→ **Work task**
Please return each of the entries exactly, minus their pictures.

→ **Listed records**
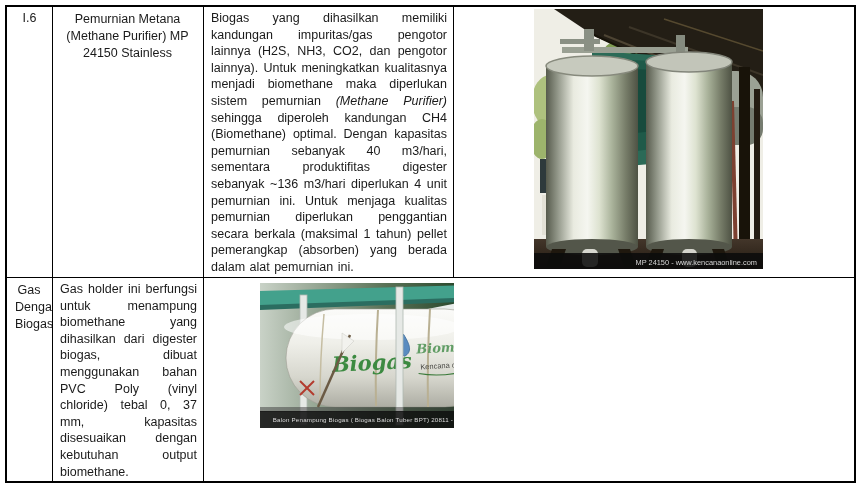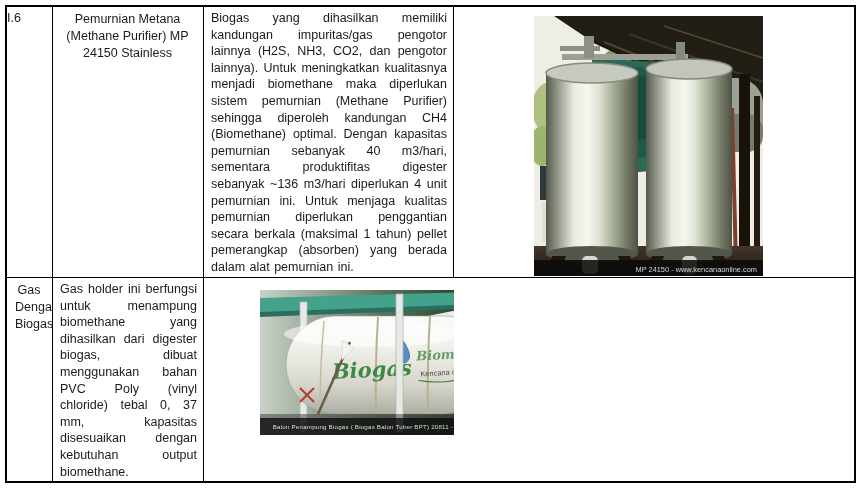--- a/index.html
+++ b/index.html
@@ -37,6 +37,7 @@
   .cell.last-col { border-right: none; margin-top: 7px; }
   .cell.last-row { border-bottom: none; }
   .id-cell {
+    text-align: center;
     padding-top: 4px;
     font-size: 12.5px;
   }

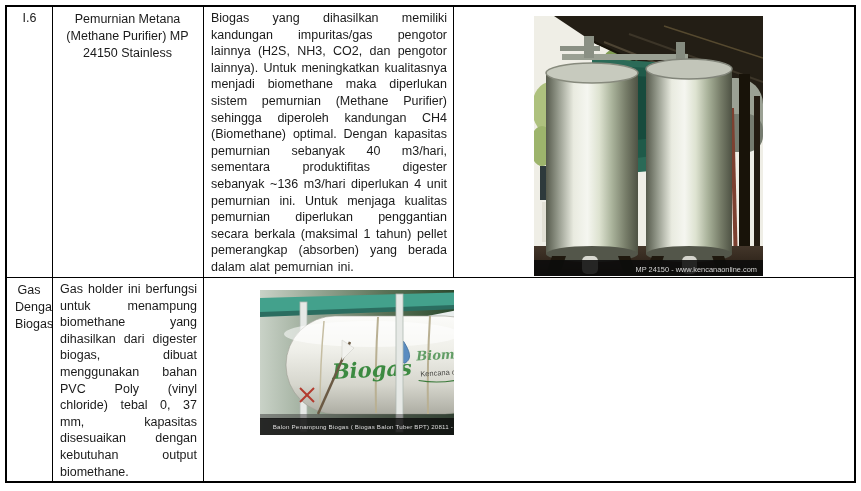--- a/index.html
+++ b/index.html
@@ -55,7 +55,7 @@
     text-justify: inter-word;
     word-spacing: 1px;
   }
-  .desc-cell .it { }
+  .desc-cell .it { font-style: italic; }
   .photo-cell { position: relative; }
   .photo {
     position: absolute;

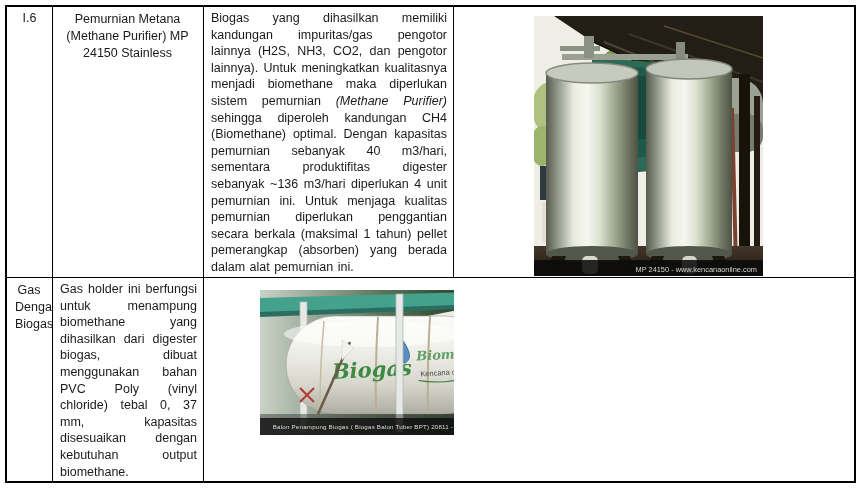--- a/index.html
+++ b/index.html
@@ -34,7 +34,7 @@
     box-sizing: border-box;
     overflow: hidden;
   }
-  .cell.last-col { border-right: none; margin-top: 7px; }
+  .cell.last-col { border-right: none; }
   .cell.last-row { border-bottom: none; }
   .id-cell {
     text-align: center;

→ **Exercise output**
--- a/index.html
+++ b/index.html
@@ -37,6 +37,7 @@
   .cell.last-col { border-right: none; margin-top: 7px; }
   .cell.last-row { border-bottom: none; }
   .id-cell {
+    text-align: center;
     padding-top: 4px;
     font-size: 12.5px;
   }

--- a/index.html
+++ b/index.html
@@ -55,7 +55,7 @@
     text-justify: inter-word;
     word-spacing: 1px;
   }
-  .desc-cell .it { }
+  .desc-cell .it { font-style: italic; }
   .photo-cell { position: relative; }
   .photo {
     position: absolute;

--- a/index.html
+++ b/index.html
@@ -34,7 +34,7 @@
     box-sizing: border-box;
     overflow: hidden;
   }
-  .cell.last-col { border-right: none; margin-top: 7px; }
+  .cell.last-col { border-right: none; }
   .cell.last-row { border-bottom: none; }
   .id-cell {
     text-align: center;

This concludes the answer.